• _Exercise requirements_
Print the data exactly as written, but leave out each picture.

Items from a dataset
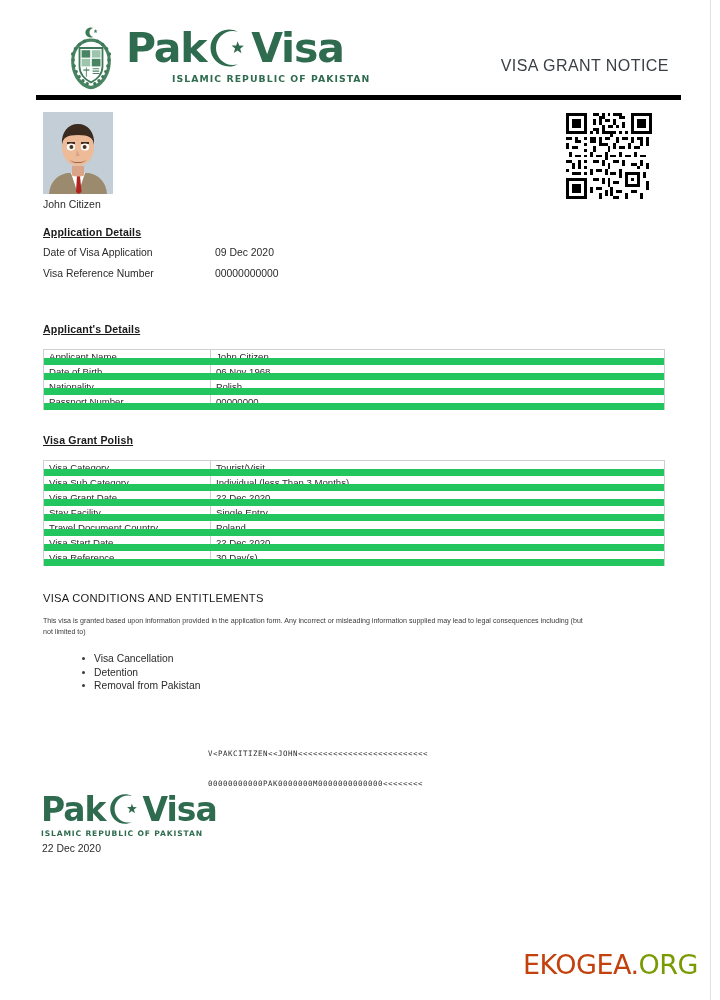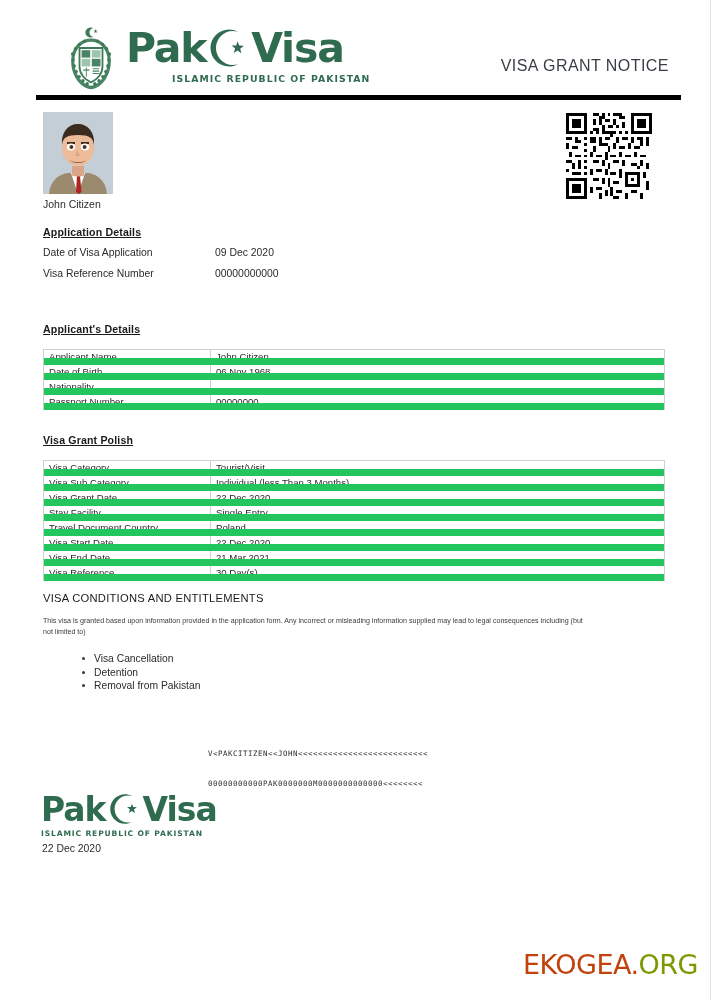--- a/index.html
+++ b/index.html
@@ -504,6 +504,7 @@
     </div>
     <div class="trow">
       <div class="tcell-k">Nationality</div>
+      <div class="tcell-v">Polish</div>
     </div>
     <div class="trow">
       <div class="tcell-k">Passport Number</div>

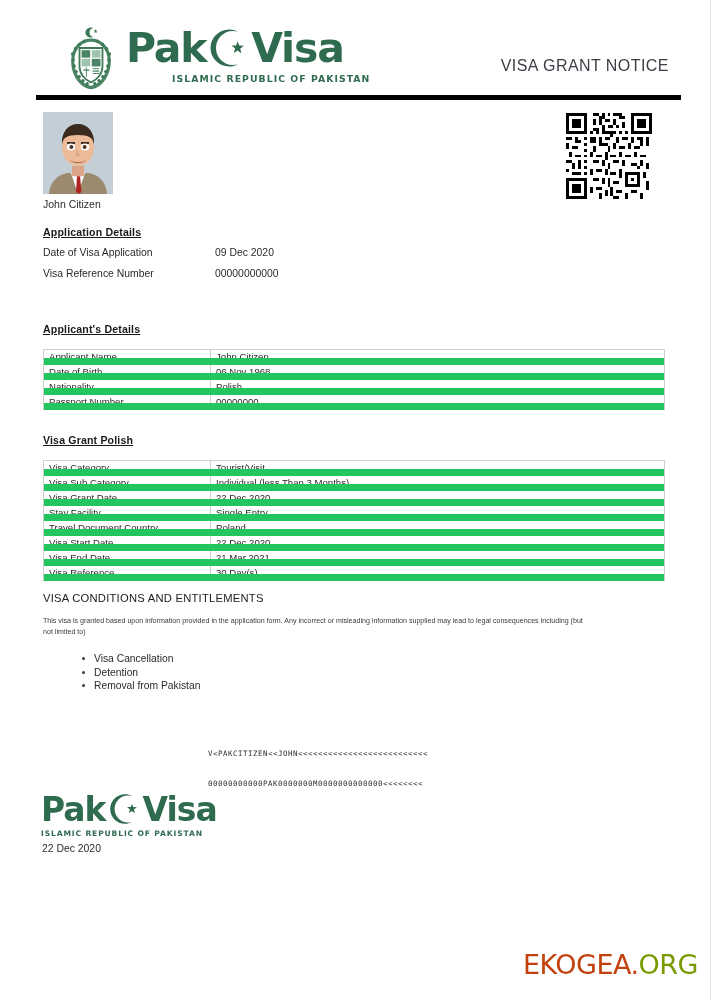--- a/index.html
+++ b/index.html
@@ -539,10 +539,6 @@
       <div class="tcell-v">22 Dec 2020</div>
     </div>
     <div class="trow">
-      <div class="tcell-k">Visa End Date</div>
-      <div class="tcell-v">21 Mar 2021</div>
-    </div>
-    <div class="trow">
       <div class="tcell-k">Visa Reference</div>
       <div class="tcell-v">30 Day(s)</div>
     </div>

• _Task response_
--- a/index.html
+++ b/index.html
@@ -504,6 +504,7 @@
     </div>
     <div class="trow">
       <div class="tcell-k">Nationality</div>
+      <div class="tcell-v">Polish</div>
     </div>
     <div class="trow">
       <div class="tcell-k">Passport Number</div>

--- a/index.html
+++ b/index.html
@@ -539,10 +539,6 @@
       <div class="tcell-v">22 Dec 2020</div>
     </div>
     <div class="trow">
-      <div class="tcell-k">Visa End Date</div>
-      <div class="tcell-v">21 Mar 2021</div>
-    </div>
-    <div class="trow">
       <div class="tcell-k">Visa Reference</div>
       <div class="tcell-v">30 Day(s)</div>
     </div>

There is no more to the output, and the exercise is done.